Maybe look at the code next time before you LOL......

     Bit

On Thursday, 22 October 2015 at 16:29:19 UTC, bitwise wrote:
> Maybe look at the code next time before you LOL......

My point would be the same regardless. Range!(const T) and const(Range!T) - and Container!(const T) and const(Container!T) - have no relation as far as the compiler is concerned, and that makes dealing with const correctly a royal pain - particularly if you want a range to act like an array like it's supposed to be able to do (at least insofar as they have the same operations).
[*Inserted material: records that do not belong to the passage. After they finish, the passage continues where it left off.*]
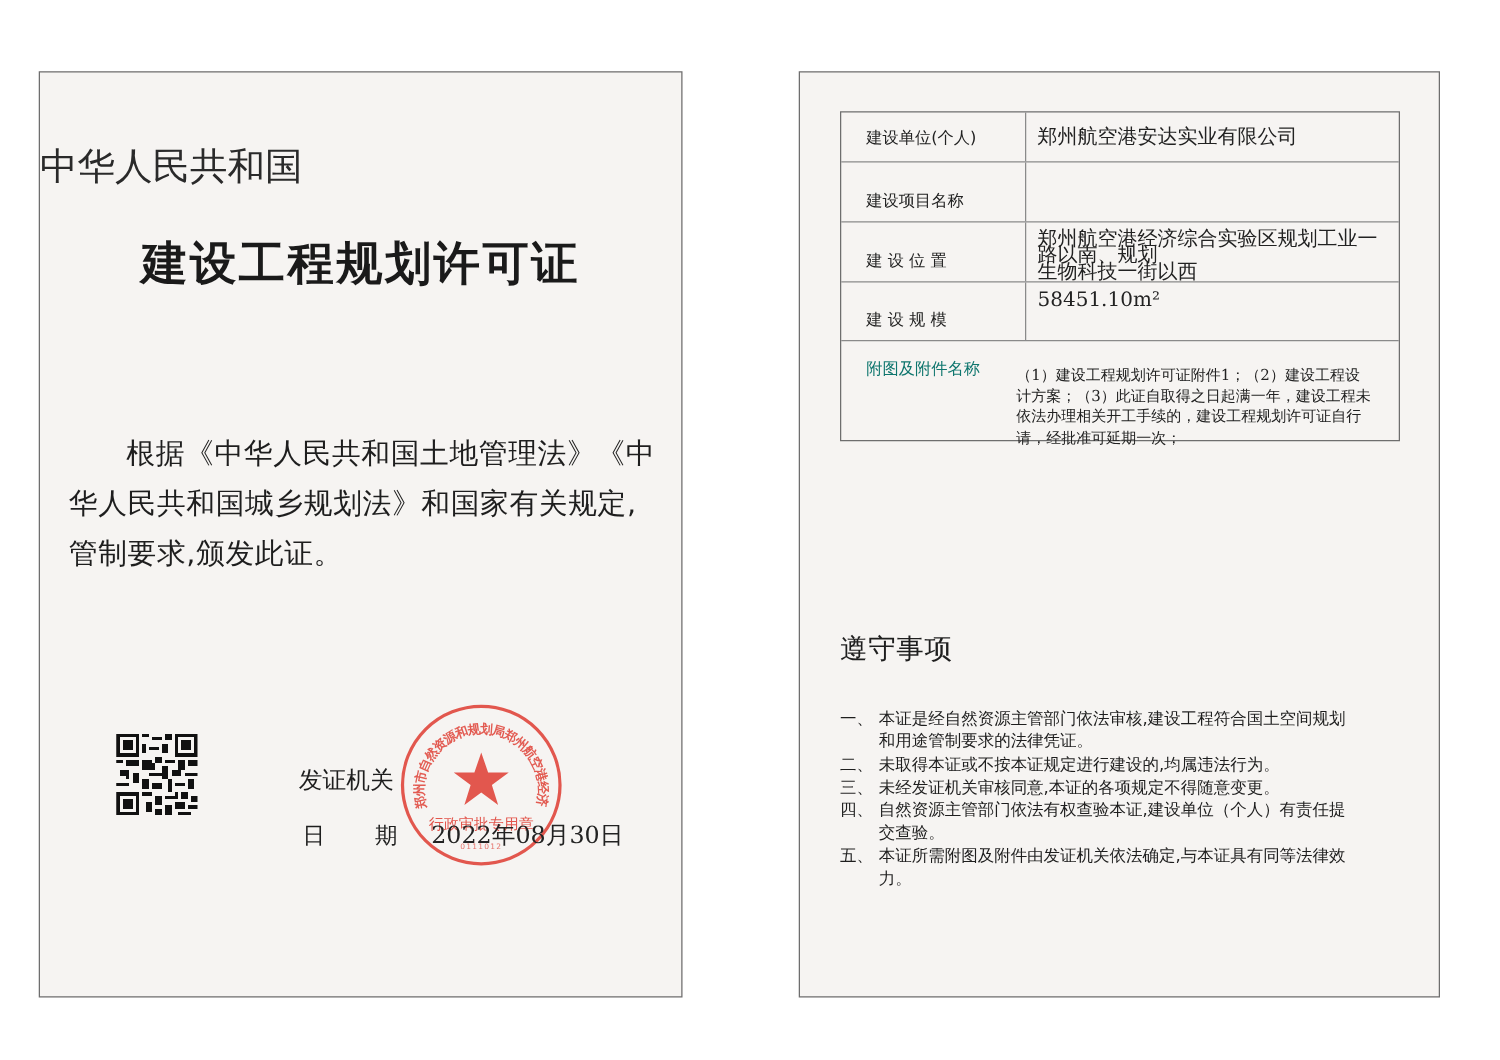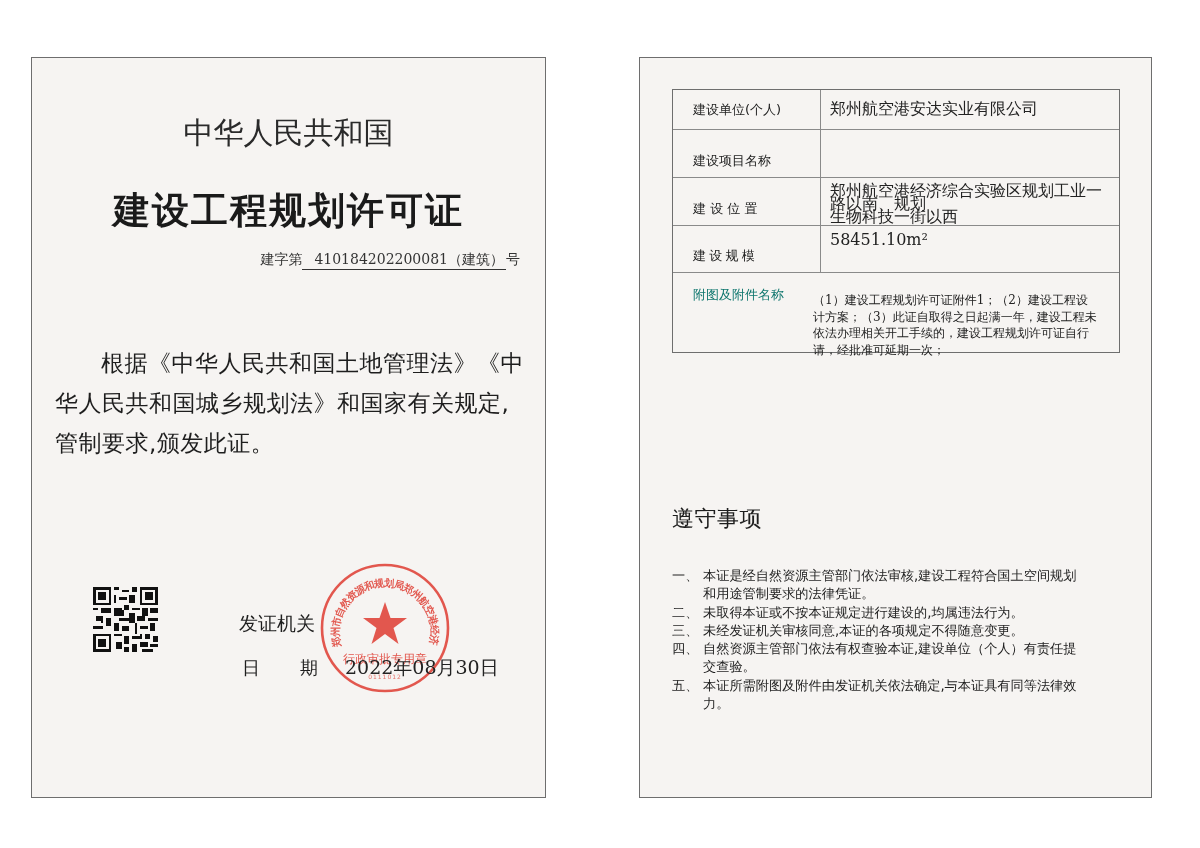"中华人民共和国" .country { text-align: center -> none }
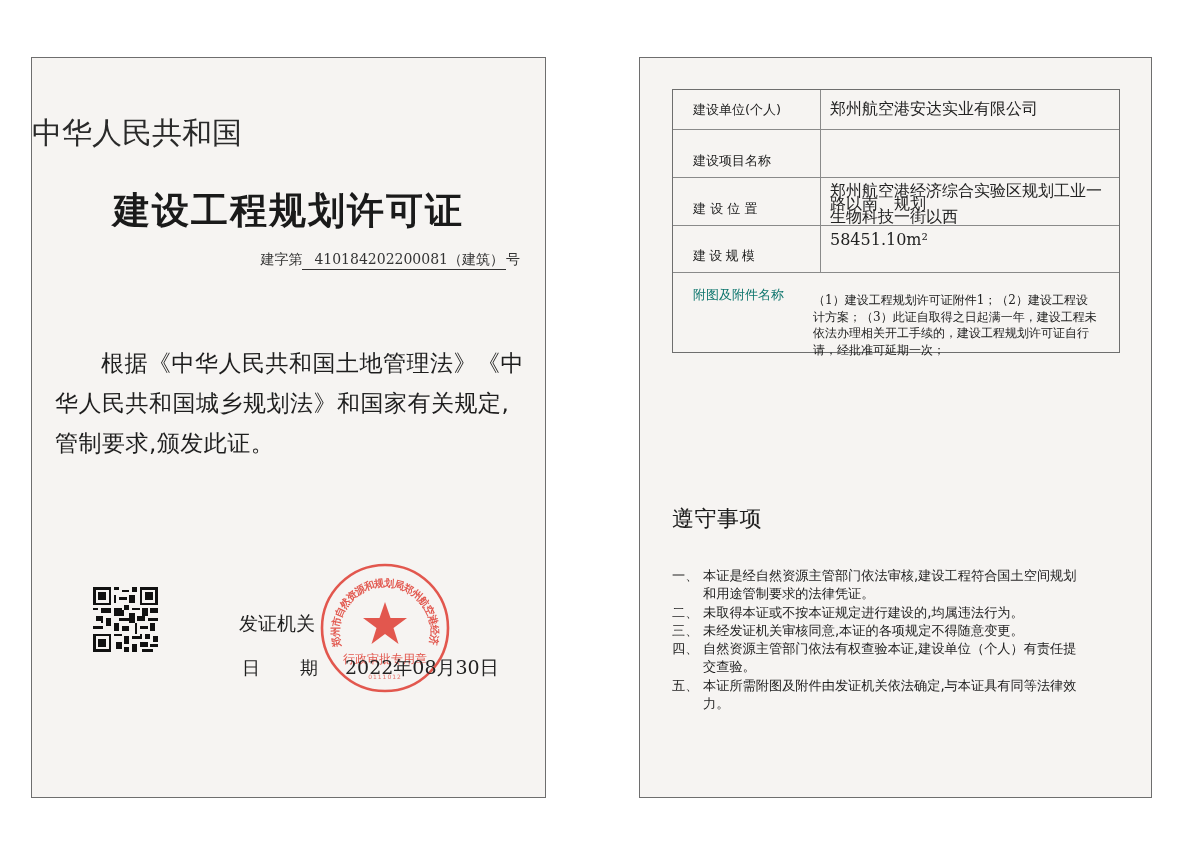"建字第 410184202200081（建筑） 号" div.cert-no { html: <div> <span>建字第</span><span>410184202200081（建筑）</span><span>号</span> </div> -> none }
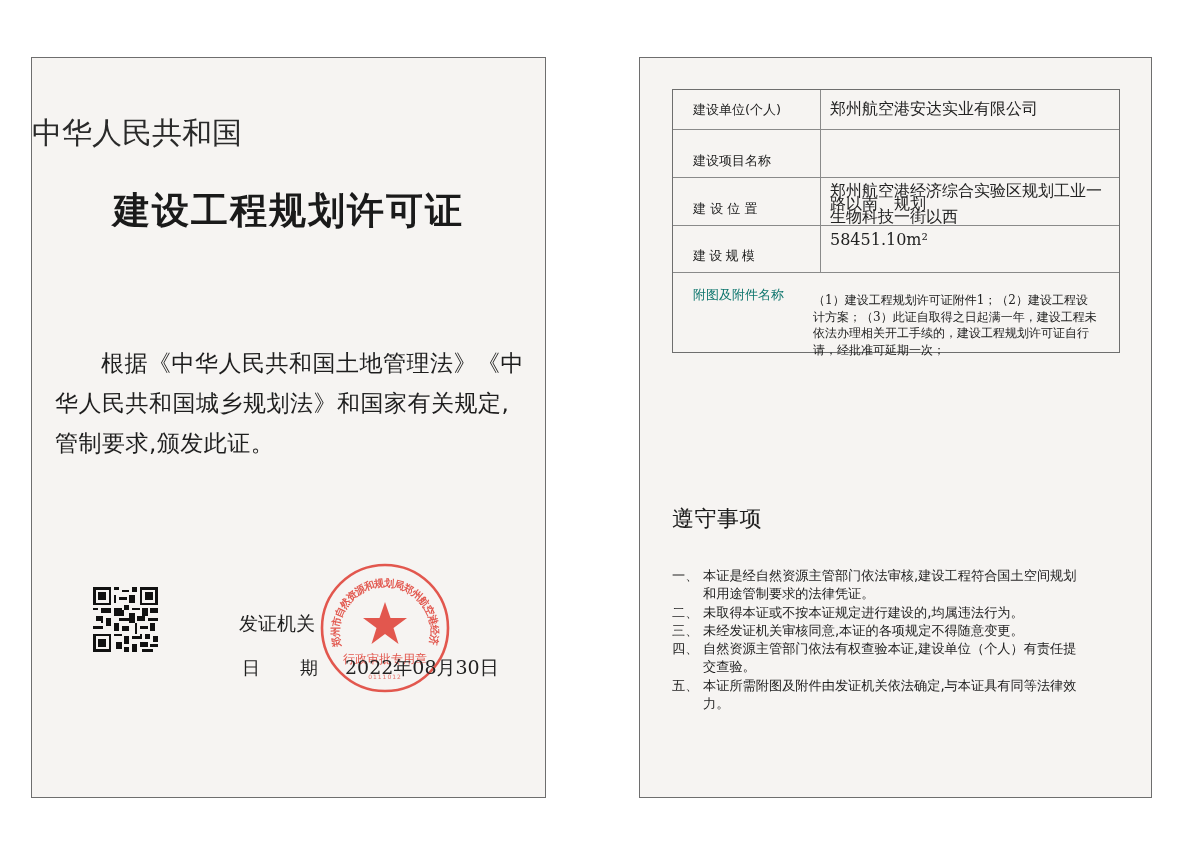"建 设 规 模" #row-scale .lbl { font-family: Liberation Serif, serif -> none }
You asked what deadalnix meant by

> The elephant in the room: make the template parameter's type qualifier transitive
> with the collection's qualifier.

and I tried to explain.

- Jonathan M Davis

On Thursday, 22 October 2015 at 17:13:48 UTC, Jonathan M Davis wrote:
> On Thursday, 22 October 2015 at 16:29:19 UTC, bitwise wrote:
>> Maybe look at the code next time before you LOL......
>
> My point would be the same regardless. Range!(const T) and const(Range!T) - and Container!(const T) and const(Container!T) - have no relation as far as the compiler is concerned, and that makes dealing with const correctly a royal pain - particularly if you want a range to act like an array like it's supposed to be able to do (at least insofar as they have the same operations). You asked what deadalnix meant by
>
>> The elephant in the room: make the template parameter's type qualifier transitive
>> with the collection's qualifier.
>
> and I tried to explain.
>
> - Jonathan M Davis

I'm not even sure you're talking about the same thing as deadalnix, and I think I have already done what he's asking.

example:
  List!int a = [1, 2];
  writeln( typeof(a[]).stringof );
  writeln( typeof(a[].front).stringof );
  writeln( is(typeof({ a[].popFront(); })).stringof );

  const(List!int) b = [1, 2];
  writeln( typeof(b[]).stringof );
  writeln( typeof(b[].front).stringof );
  writeln( is(typeof({ b[].popFront(); })).stringof );

output:
  Range!(ListBase!int)
  int
  true
  Range!(const(ListBase!int))
  const(int)
  true


Of course, neither of the following are possible because of the design of D's const.

import std.container;
Array!(const(int)) a;

import collections;
List!(const(int)) b;

Both will produce compilation errors.

    Bit

On Wednesday, 21 October 2015 at 20:06:41 UTC, Andrei Alexandrescu wrote:
> On 10/21/2015 03:38 PM, Jonathan M Davis wrote:
>> On Wednesday, 21 October 2015 at 19:19:23 UTC, Andrei Alexandrescu wrote:
>>> I'd say let's first have a Pope before becoming more Catholic than
>>> him. -- Andrei
>>
>> I confess that I really don't understand that one.
>
> "More Catholic than the Pope" = overdoing something all too pedantically. What I mean is: let's get things started and if there's any need for isXxx we'll add them. -- Andrei

In principle, I agree with the sentiment, but I would have thought that our experience thus far already showed that being imprecise with code involving compile time introspection was problematic at best. This sort of thing in static ifs probably isn't as bad as it would likely be in template constraints, but it seems like way too often we end up with problems like user code compiling at first and then not compiling later due to a small change in Phobos or dmd, just because someone did something differently from what we expected, and the template constraints or static ifs didn't take it into account properly.

- Jonathan M Davis

On 10/22/15 1:09 AM, deadalnix wrote:
> The elephant in the room: make the template parameter's type qualifier
> transitive with the collection's qualifier.

Could you please give more detail on this? Thanks! -- Andrei